* [Records to use]:
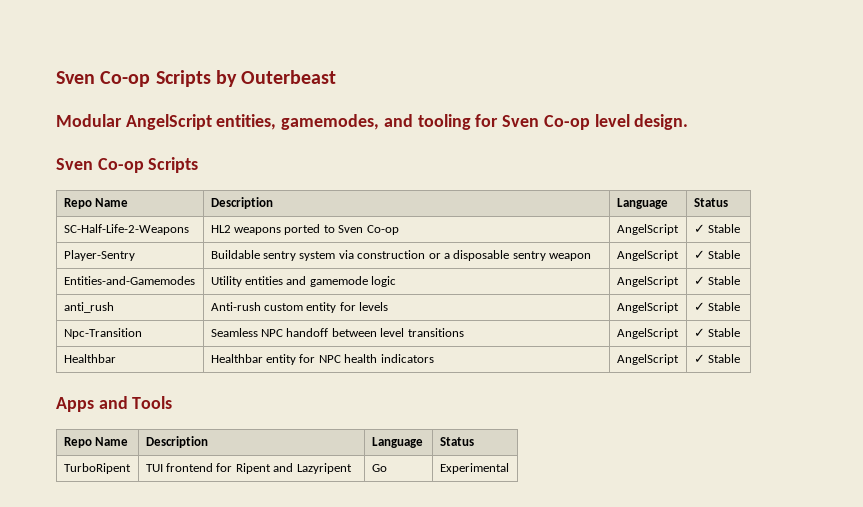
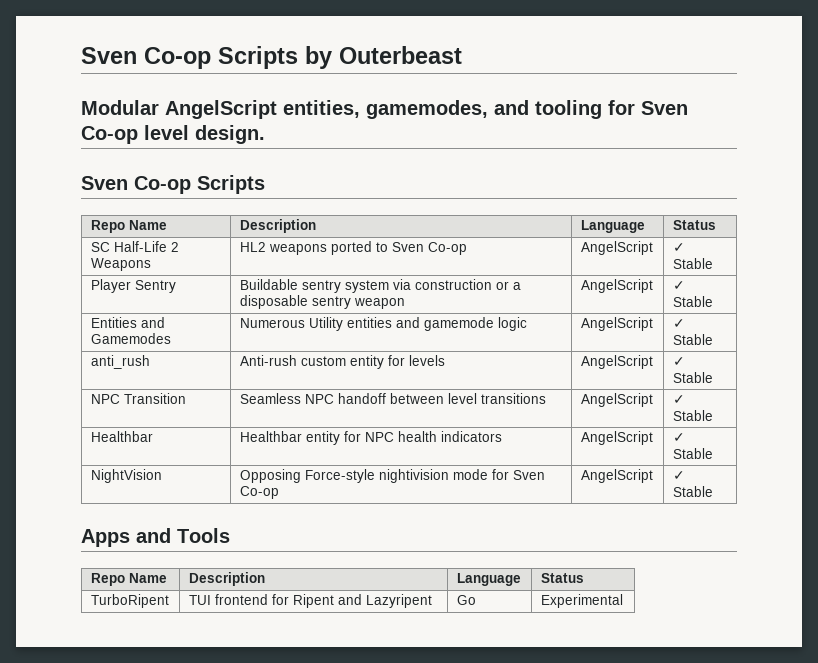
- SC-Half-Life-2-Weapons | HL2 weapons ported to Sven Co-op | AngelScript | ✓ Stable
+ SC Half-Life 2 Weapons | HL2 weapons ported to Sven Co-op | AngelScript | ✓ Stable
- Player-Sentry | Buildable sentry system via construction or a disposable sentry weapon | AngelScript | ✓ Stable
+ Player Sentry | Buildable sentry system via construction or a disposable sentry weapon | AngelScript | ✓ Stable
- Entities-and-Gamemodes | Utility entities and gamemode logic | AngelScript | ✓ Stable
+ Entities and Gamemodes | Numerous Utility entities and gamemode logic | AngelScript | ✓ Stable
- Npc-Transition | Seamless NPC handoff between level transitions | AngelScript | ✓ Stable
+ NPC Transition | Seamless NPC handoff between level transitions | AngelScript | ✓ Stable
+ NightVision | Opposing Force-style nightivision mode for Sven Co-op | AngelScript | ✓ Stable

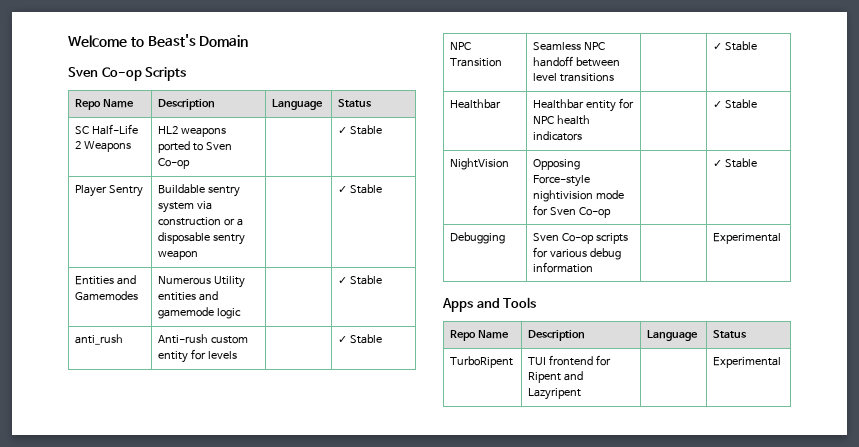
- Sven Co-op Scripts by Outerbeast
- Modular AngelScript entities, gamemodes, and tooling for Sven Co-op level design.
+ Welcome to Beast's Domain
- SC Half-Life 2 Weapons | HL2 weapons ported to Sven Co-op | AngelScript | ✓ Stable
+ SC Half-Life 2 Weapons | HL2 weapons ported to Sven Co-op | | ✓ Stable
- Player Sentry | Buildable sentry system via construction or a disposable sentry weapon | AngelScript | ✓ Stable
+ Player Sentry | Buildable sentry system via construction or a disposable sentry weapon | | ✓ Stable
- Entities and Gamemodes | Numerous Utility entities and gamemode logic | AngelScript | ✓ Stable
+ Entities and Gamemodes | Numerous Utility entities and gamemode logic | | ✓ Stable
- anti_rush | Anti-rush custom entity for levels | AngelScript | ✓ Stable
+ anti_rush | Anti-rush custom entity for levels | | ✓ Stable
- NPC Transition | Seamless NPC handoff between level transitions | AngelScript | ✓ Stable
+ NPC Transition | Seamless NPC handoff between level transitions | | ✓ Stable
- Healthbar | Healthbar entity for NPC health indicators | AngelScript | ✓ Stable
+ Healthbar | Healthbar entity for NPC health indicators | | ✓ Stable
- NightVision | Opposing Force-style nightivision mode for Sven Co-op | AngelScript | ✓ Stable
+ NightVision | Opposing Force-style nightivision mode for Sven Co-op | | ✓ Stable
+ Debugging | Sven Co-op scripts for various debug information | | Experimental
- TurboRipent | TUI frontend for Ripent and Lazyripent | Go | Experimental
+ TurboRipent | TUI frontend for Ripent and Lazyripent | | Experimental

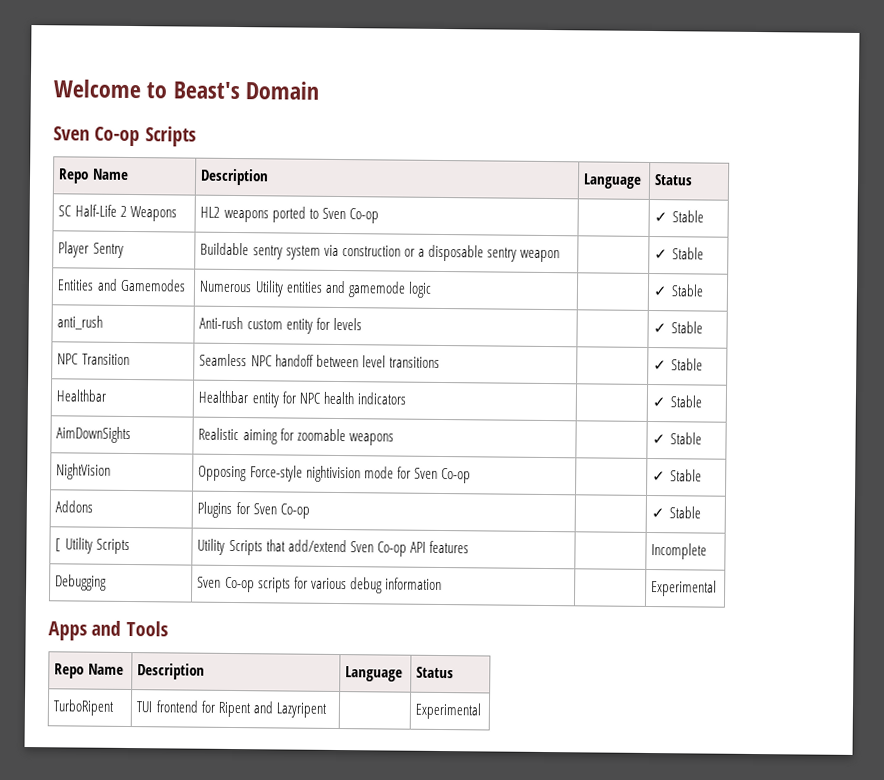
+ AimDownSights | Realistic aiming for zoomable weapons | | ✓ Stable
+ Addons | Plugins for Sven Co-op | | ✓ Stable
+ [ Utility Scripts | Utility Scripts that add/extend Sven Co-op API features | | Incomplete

* [Problem details]:
State the number of lines in the records that include the string "Anti", without any other words.

* [Response area]:
2